Es la pareja perfecta, con personas perfectamente imperfectas. Una de ellas, repetitiva y poco original. Escribe estas cosas pensando que es entendible, ojalá. La otra persona, tan simple y tan compleja, tan entendible y tan comprensiva. A veces muy incomprensiva, pero se justifica por sus pasiones. Es todo lo bueno que existe. Es mi vida y es mi sostén. Te amo.

Corrosión.

Soy perseguida y junto con mi inocencia, vienen muchas complicaciones. Una es que, cuando lastimo a alguien o hago algo mínimamente reprobable moralmente, la conciencia me carcome cada milímetro de mi ser. No puedo dormir pensando en culpas, repercusiones, castigos. Mi mente me odia.

Ser

Cínica, sarcástica, irónica, loca, atropellada, despelotada, desordenada, rara, ñoña, exagerada, fea, gorda, alta, aburrida, chusma, metida, lenta, ignorante, colgada, irresponsable, golosa, dormilona, enojona, pecadora, atea, incomprensible, irreverente, lectora, geek, otaku, cobarde, comprensiva, fiel, inocente, ingenua, testaruda, tímida, quejosa, yo.
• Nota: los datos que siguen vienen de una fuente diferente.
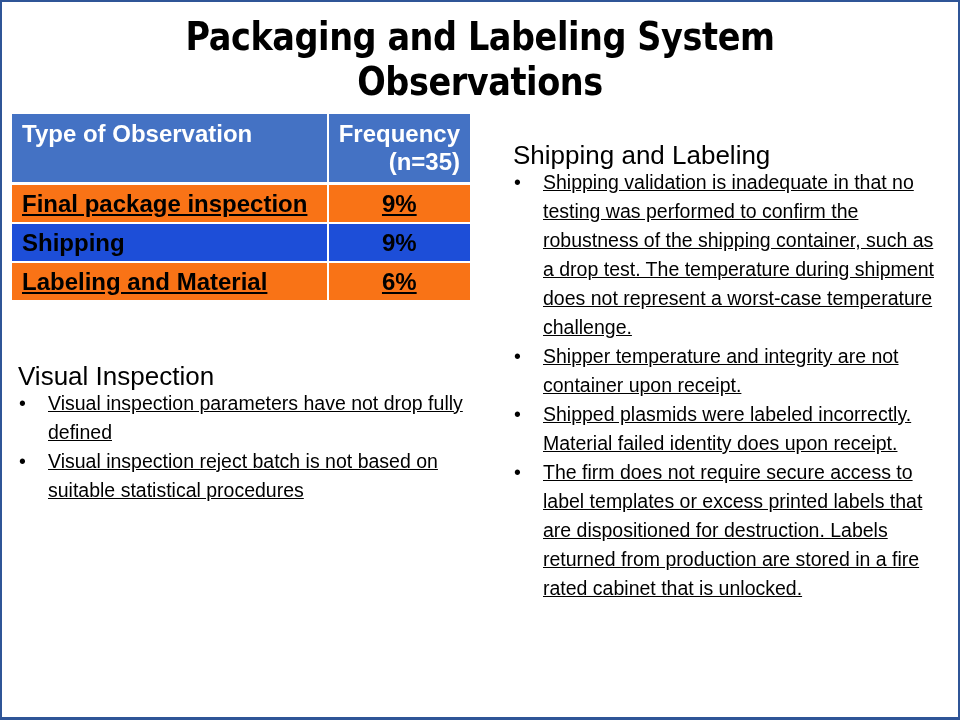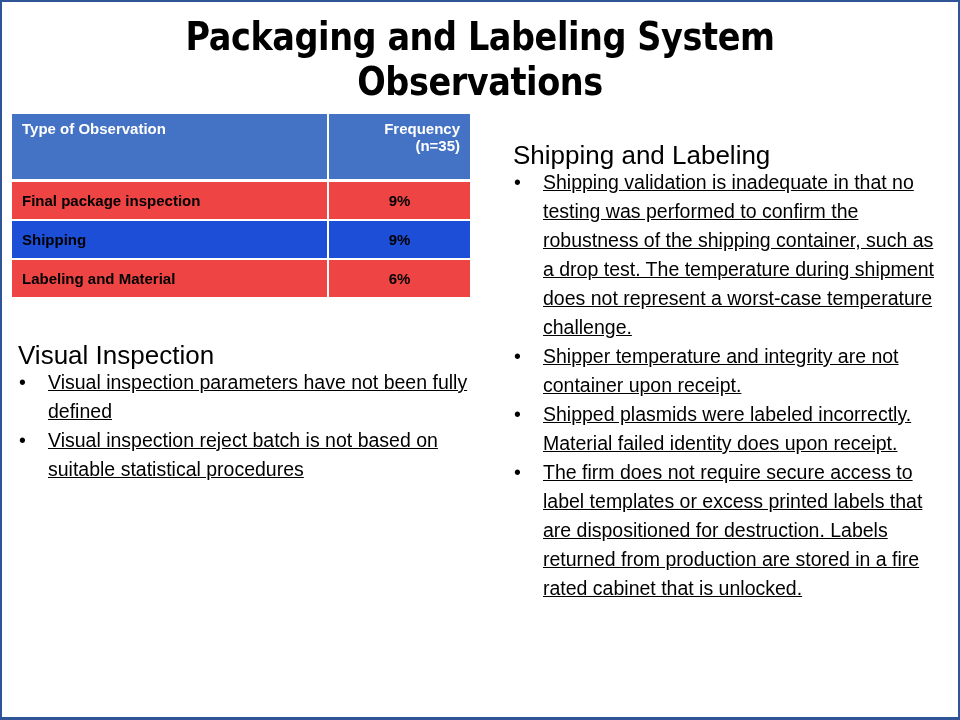"Type of Observation" table.obs { font-size: 15px -> 24px }
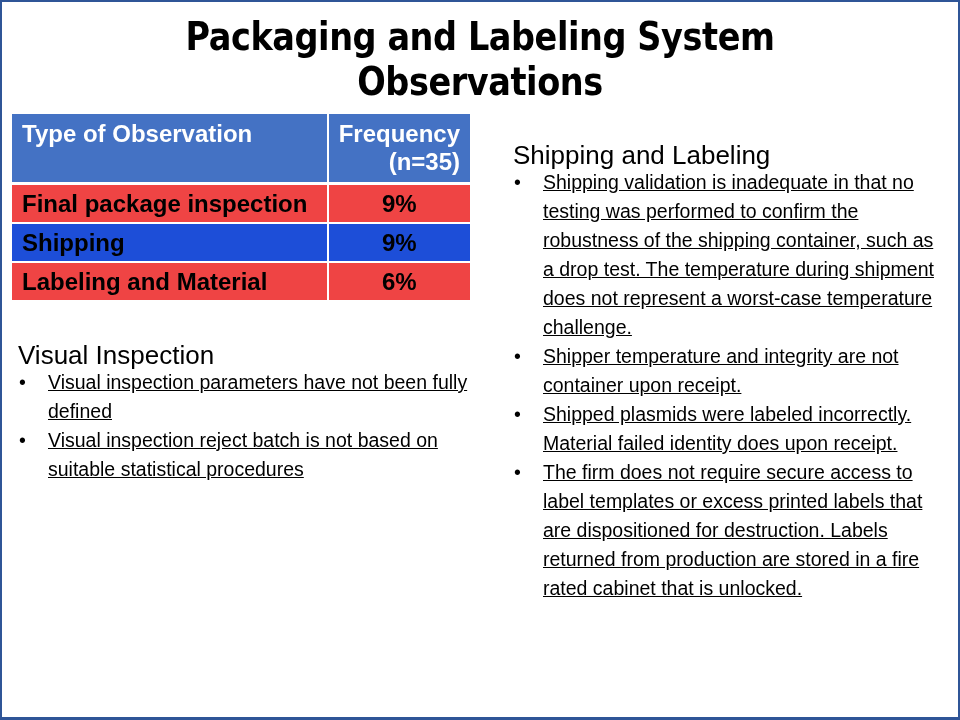"Final package inspection" table.obs tr.r0 td, table.obs tr.r2 td { background: #ef4444 -> #f97316; text-decoration: none -> underline }
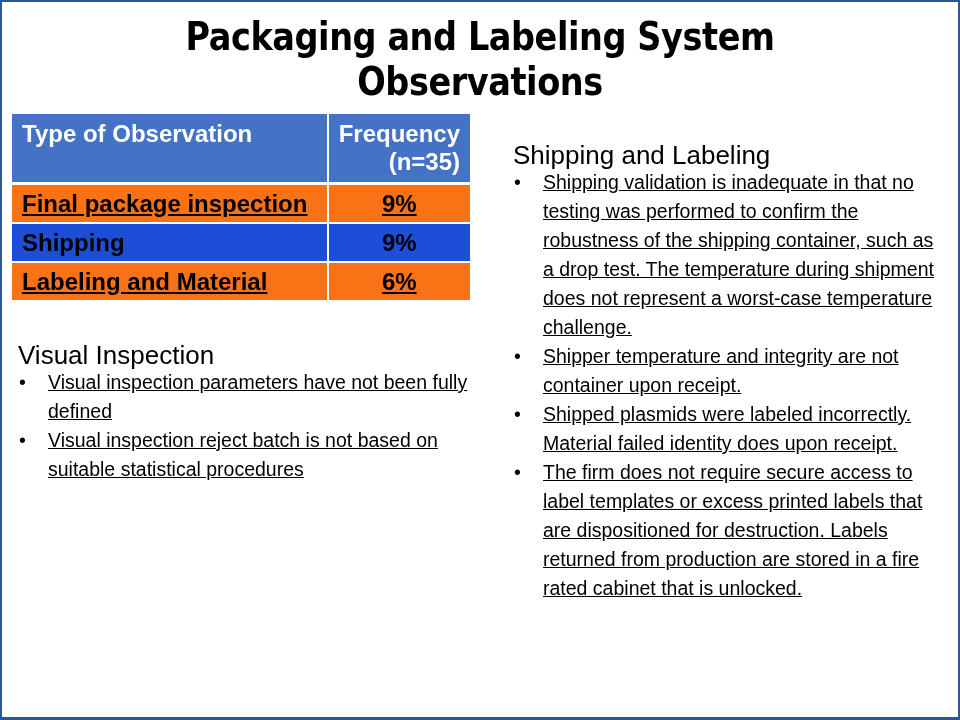"Visual Inspection" .visual { top: 342px -> 363px }
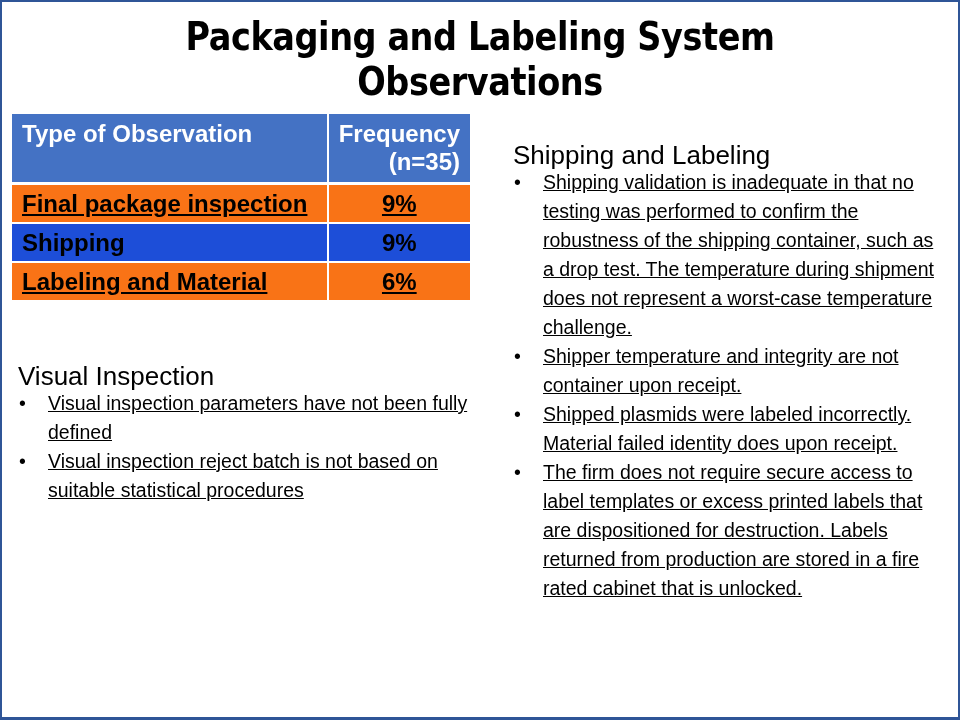"Visual inspection parameters have not" li { text: been -> drop }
Soy todo eso y más, casi todo en exceso.

Muchos aspectos de mi vida me molestan, muchos otros me encantan. Por sobre todas las cosas trato de vivir cómoda conmigo misma y de atenuar lo que no me gusta de mí. Y cuando puedo trato de hacer las cosas divirtiéndome, con buena cara, tirando chistes tontos y haciendo muecas y locuras. Así soy yo.

Off topic: Hoy una señora me ofreció un asiento en el subte porque pensó que estaba embarazada. Creo que necesito bajar de peso.